Buildings don’t come much older in Western Australia than St Philip’s Anglican Church at Culham. Construction began in 1850 (21 years after the founding of the Swan River colony) though construction was delayed, and the church opened in 1857. By ecclesiastical quirk however, the building was not formally consecrated until 1895.

The church is closely linked to it benefactor, Samuel Pole Phillips, born in Oxfordshire, England, who in 1839 at 20 years of age arrived in the Swan River Colony and took up land in the Toodyay valley. Phillips was, by all accounts, a man whose personality was larger-than-life. Physically speaking, he was an imposing man, standing more than six-foot (in the 19th century no less) and, in his later life, sporting a beard to the centre of his chest.

Philips was a man of custom and tradition. He went by the title ‘Squire’ and wished to import a British landed gentry to Australia insisting, where he was able, that the norms and manners of his adopted country mirrored those of England. There are accounts of Philips in his old age being driven to his neighbours (who he insisted were his tenants) where the older folk would humour him by tugging their forelocks as a traditional sign of respect.

Yet Philips was obviously also a brave and energetic man. In 1865, when in South Australia, Phillips was issued a medal for bravery when he rode his horse into rough surf and saved the lives of two men thrown from a boat (he was unable to save a further four men who drowned in the same incident). He lived for some sixty years in the colony and he, and several of his nine children, are buried in the cemetery of St Philips at Culham.

An overall simple construction, St Philip’s at Culham is a brick and stone build in a gothic style. As is typical of older buildings resting upon clay foundations, the building has shifted over time and today one side of the building is stabilised with iron rods.

Yet the clear jewel in the crown of St Philips is the single stained-glass window on the northern end of the church. There is no electricity and few windows in the church and its simple interior does not distract from the light shining through the window.

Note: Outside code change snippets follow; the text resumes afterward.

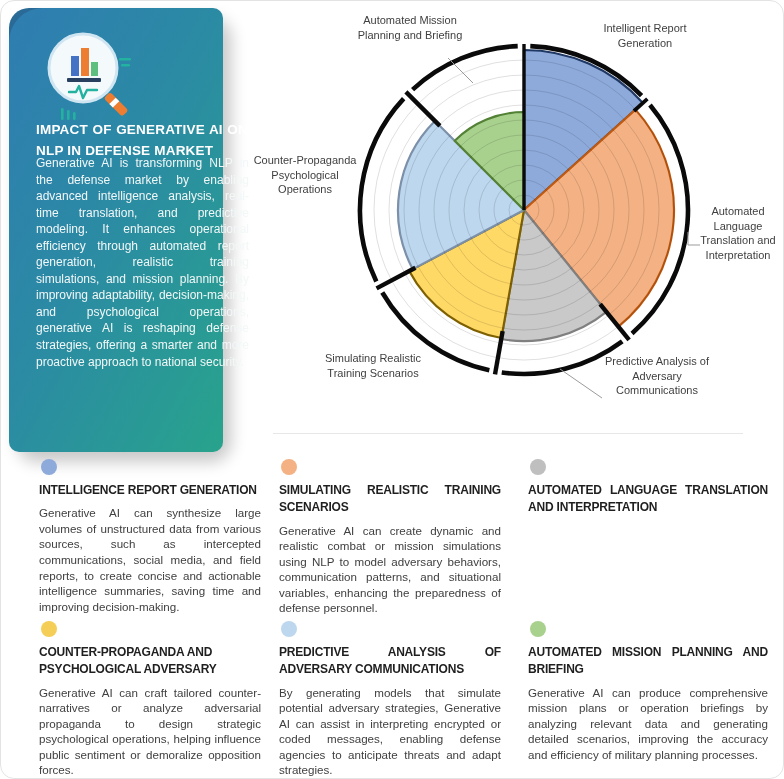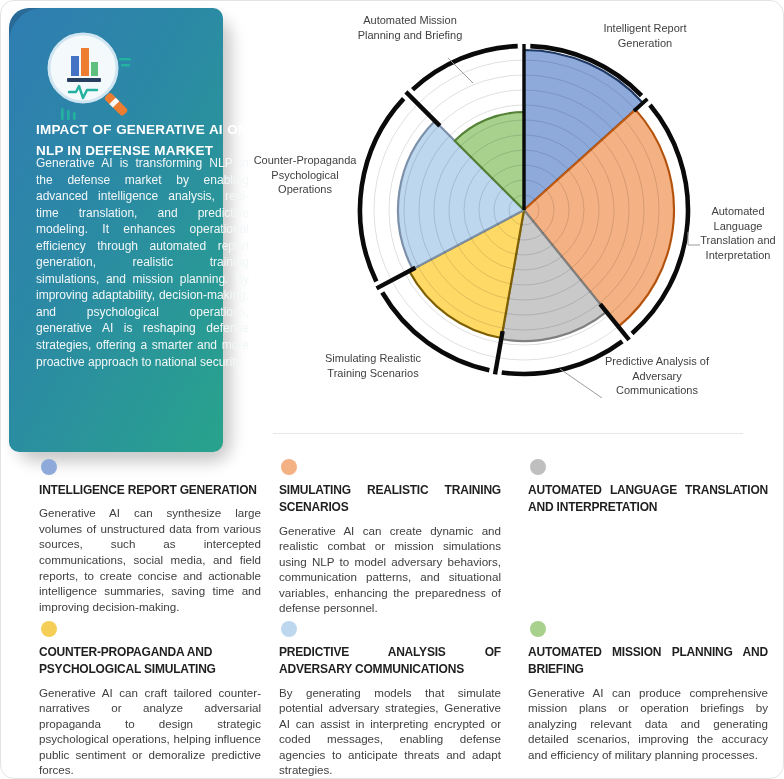--- a/index.html
+++ b/index.html
@@ -131,7 +131,7 @@
   </div>
   <div class="blurb b-c1 b-r2">
     <div class="dot" style="background: rgb(245, 206, 87);"></div>
-    <h3>COUNTER-PROPAGANDA AND PSYCHOLOGICAL SIMULATING</h3>
+    <h3>COUNTER-PROPAGANDA AND PSYCHOLOGICAL ADVERSARY</h3>
     <p>Generative AI can craft tailored counter-narratives or analyze adversarial propaganda to design strategic psychological operations, helping influence public sentiment or demoralize predictive forces.</p>
   </div>
   <div class="blurb b-c2 b-r2">

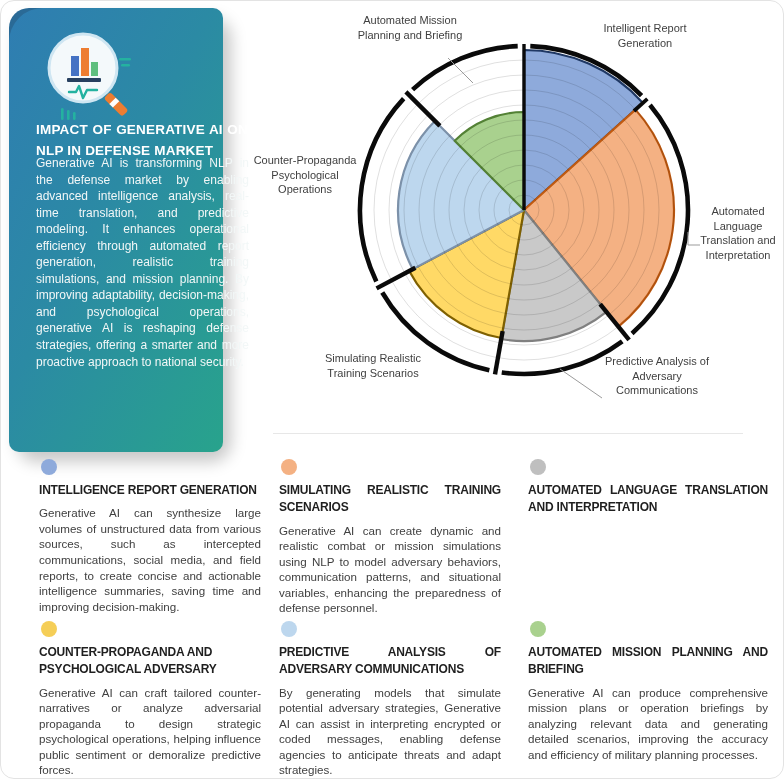--- a/index.html
+++ b/index.html
@@ -132,7 +132,7 @@
   <div class="blurb b-c1 b-r2">
     <div class="dot" style="background: rgb(245, 206, 87);"></div>
     <h3>COUNTER-PROPAGANDA AND PSYCHOLOGICAL ADVERSARY</h3>
-    <p>Generative AI can craft tailored counter-narratives or analyze adversarial propaganda to design strategic psychological operations, helping influence public sentiment or demoralize predictive forces.</p>
+    <p>Generative AI can craft tailored counter-narratives or analyze adversarial propaganda to design strategic psychological operations, helping influence public sentiment or demoralize opposition forces.</p>
   </div>
   <div class="blurb b-c2 b-r2">
     <div class="dot" style="background: rgb(189, 215, 238);"></div>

As of writing, services are held on the fifth Sunday of the month (whenever that occurs) however in December the church opens for carols the week before Christmas. These are truly carols by candlelight[iii] (no electricity remember). The gathered congregation are an eclectic mix of local farmers, descendants of the inhabitants of the cemetery, and a healthy mix of families local to the area, mine own included.

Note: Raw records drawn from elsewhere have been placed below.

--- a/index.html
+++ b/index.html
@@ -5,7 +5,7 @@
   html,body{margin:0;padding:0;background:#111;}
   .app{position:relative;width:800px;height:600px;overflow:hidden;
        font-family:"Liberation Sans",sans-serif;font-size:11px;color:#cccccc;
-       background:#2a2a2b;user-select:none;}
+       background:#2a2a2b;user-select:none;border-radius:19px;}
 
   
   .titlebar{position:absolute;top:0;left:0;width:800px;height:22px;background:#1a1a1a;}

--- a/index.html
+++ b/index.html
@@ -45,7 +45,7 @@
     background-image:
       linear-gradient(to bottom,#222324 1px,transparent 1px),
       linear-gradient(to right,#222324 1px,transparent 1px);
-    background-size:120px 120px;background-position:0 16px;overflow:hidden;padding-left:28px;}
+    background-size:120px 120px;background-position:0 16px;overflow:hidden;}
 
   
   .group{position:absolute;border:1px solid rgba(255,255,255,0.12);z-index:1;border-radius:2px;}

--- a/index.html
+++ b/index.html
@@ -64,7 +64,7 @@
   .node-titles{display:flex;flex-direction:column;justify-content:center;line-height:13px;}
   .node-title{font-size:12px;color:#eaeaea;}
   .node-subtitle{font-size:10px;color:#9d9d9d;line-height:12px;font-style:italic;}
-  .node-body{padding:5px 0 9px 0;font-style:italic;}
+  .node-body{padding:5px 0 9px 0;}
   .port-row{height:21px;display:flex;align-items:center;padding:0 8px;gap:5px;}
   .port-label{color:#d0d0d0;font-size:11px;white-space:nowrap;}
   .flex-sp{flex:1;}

I’ll admit that the music would win no prizes, though it is capably supported by a couple of musicians who play a variety of instruments. Moreover, taking children to evening carols (or indeed evening anything) can also be running the gambit especially as it approaches a toddler’s dinner time. For the second half of last year’s carols therefore, I found myself outside the church on a wooden bench while two of my boys ran about with a couple of other children, threading their way between graves.

It was dusk. The sky above was just losing its last vestiges of colour. Insects and bats were ducking and diving in the air above the valley. The sound of singing issued softly from the church while the glow of candles streamed faintly from the open door.

I can’t be sure how ‘Squire’ Samuel Pole Phillips might have liked the scene. One suspects that the services he attended at St Philip’s, Culham featured a little more decorum, certainly more than my sons were demonstrating at any rate. But though it is said of Philips that he had a quick temper, it has also been recorded that this was offset by his fondness for children.

I, at least, choose to believe that Philips would be heartened by the scene, some 160 years after the church he donated was opened and some 120 years after Philips himself left this world for a better. Eighty-two years and nine children are not a bad innings. And I understand that his descendants still farm in the valley. Yet, for all of that, I would not count the small church in Culham the least of his legacy.

[i] This is an essay for another time.

[ii] Though I could be tempted by a particularly significant church within a town or city.

[iii] Battery powered candles. December in the Wheatbelt is not the time to mess with an open flame.